Delve 15: Let's Build a Modern ML Microservice Application - Part 8, The Orchestrator Service
"Only a small fraction of real-world ML systems is composed of the ML code... The required surrounding infrastructure is vast and complex." - Hidden Technical Debt in Machine Learning Systems, Sculley et al.
Machine Learning Services as a System
Greetings data delvers! In part seven of this series we finally deployed a model! For this part we'll examine how to utilize our model as part of a larger microservice ecosystem!
A Larger System
As we began to explore in our last delve in this series, the model code alone is just a small part of overall codebase. In this delve we will expand our codebase beyond simply serving the model as an API, but instead look to leverage that API as part of a larger system, but first let's take a look at the system we produced in our last delve:
Figure 1: A Basic ML Ecosystem
This system is pretty simple but has some drawbacks when we examine it from the client's perspective. Let's take a look at a a sample API request to see what I mean:
{
"dataframe_split": {
"columns": [
"Id",
"MSSubClass",
"MSZoning",
"LotFrontage",
"LotArea",
"Street",
"Alley",
"LotShape",
"LandContour",
"Utilities",
"LotConfig",
"LandSlope",
"Neighborhood",
"Condition1",
"Condition2",
"BldgType",
"HouseStyle",
"OverallQual",
"OverallCond",
"YearBuilt",
"YearRemodAdd",
"RoofStyle",
"RoofMatl",
"Exterior1st",
"Exterior2nd",
"MasVnrType",
"MasVnrArea",
"ExterQual",
"ExterCond",
"Foundation",
"BsmtQual",
"BsmtCond",
"BsmtExposure",
"BsmtFinType1",
"BsmtFinSF1",
"BsmtFinType2",
"BsmtFinSF2",
"BsmtUnfSF",
"TotalBsmtSF",
"Heating",
"HeatingQC",
"CentralAir",
"Electrical",
"1stFlrSF",
"2ndFlrSF",
"LowQualFinSF",
"GrLivArea",
"BsmtFullBath",
"BsmtHalfBath",
"FullBath",
"HalfBath",
"BedroomAbvGr",
"KitchenAbvGr",
"KitchenQual",
"TotRmsAbvGrd",
"Functional",
"Fireplaces",
"FireplaceQu",
"GarageType",
"GarageYrBlt",
"GarageFinish",
"GarageCars",
"GarageArea",
"GarageQual",
"GarageCond",
"PavedDrive",
"WoodDeckSF",
"OpenPorchSF",
"EnclosedPorch",
"3SsnPorch",
"ScreenPorch",
"PoolArea",
"PoolQC",
"Fence",
"MiscFeature",
"MiscVal",
"MoSold",
"YrSold",
"SaleType",
"SaleCondition"
],
"index": [
0
],
"data": [
[
1461,
20,
"RH",
80.0,
11622,
"Pave",
null,
"Reg",
"Lvl",
"AllPub",
"Inside",
"Gtl",
"NAmes",
"Feedr",
"Norm",
"1Fam",
"1Story",
5,
6,
1961,
1961,
"Gable",
"CompShg",
"VinylSd",
"VinylSd",
null,
0.0,
"TA",
"TA",
"CBlock",
"TA",
"TA",
"No",
"Rec",
468.0,
"LwQ",
144.0,
270.0,
882.0,
"GasA",
"TA",
"Y",
"SBrkr",
896,
0,
0,
896,
0.0,
0.0,
1,
0,
2,
1,
"TA",
5,
"Typ",
0,
null,
"Attchd",
1961.0,
"Unf",
1.0,
730.0,
"TA",
"TA",
"Y",
140,
0,
0,
0,
120,
0,
null,
"MnPrv",
null,
0,
6,
2010,
"WD",
"Normal"
]
]
}
}
And a sample response:
While this gets the job done it isn't the most interpretable API contract. Imagine if you were a front end developer and you were asked to produce a request that looked like that to call that backend, you'd probably scream. In addition, while MLFlow is great for getting a model API up and running the validation it does on the data being passed in is minimal. Go ahead and modify the request to put in a value that doesn't exist in the training data for one of the fields like "Dummy"

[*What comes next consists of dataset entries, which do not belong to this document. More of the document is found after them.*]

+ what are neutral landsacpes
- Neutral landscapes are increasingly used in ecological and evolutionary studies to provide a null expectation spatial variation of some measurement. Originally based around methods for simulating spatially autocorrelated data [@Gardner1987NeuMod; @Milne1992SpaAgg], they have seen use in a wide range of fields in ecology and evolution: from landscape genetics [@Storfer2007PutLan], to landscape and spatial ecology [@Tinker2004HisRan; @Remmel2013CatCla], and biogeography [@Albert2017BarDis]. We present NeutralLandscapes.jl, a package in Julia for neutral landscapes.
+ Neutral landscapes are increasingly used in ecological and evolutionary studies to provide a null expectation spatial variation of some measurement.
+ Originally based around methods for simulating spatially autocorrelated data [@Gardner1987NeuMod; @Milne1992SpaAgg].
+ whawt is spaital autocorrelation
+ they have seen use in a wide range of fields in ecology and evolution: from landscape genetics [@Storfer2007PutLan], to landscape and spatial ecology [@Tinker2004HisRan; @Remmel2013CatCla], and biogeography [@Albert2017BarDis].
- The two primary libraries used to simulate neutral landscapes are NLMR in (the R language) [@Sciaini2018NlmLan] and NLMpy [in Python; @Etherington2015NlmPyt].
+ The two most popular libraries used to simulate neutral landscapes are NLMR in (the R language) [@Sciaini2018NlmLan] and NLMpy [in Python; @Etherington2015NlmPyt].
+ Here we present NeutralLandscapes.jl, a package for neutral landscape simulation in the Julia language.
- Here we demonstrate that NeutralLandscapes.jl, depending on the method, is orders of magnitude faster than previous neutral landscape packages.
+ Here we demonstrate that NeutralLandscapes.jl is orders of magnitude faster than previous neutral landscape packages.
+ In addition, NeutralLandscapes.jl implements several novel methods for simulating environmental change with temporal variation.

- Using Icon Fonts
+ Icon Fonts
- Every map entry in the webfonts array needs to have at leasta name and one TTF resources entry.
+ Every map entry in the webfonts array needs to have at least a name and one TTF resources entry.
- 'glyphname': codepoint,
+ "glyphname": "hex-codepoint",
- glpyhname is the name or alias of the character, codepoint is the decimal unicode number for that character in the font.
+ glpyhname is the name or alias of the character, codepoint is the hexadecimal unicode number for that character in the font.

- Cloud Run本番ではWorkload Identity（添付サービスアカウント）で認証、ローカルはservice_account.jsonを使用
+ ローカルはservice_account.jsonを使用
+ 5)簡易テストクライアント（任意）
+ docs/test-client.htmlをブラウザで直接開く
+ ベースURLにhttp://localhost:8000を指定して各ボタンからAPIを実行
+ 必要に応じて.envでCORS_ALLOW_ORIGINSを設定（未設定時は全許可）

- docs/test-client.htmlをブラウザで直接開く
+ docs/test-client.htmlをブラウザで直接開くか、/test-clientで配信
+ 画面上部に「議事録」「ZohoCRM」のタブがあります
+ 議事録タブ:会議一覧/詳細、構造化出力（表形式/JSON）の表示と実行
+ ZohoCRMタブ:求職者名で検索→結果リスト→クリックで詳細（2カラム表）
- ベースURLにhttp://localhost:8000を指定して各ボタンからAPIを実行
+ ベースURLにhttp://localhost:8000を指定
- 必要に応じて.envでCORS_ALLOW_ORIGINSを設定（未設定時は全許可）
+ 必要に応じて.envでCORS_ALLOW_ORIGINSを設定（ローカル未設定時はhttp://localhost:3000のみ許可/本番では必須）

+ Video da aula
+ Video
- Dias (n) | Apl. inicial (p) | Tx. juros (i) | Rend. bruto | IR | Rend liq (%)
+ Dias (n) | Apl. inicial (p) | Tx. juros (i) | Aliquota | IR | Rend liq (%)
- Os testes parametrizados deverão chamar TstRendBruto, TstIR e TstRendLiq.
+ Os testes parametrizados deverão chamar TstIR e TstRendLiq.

and send it to the API, you probably still get a price prediction back! What's happening here is the model is just treating that field as null
for the purposes of making a prediction. This probably isn't the behavior that we want since it could lead to silent bugs in our code. Finally, the output of our API is not very informative either, "predictions"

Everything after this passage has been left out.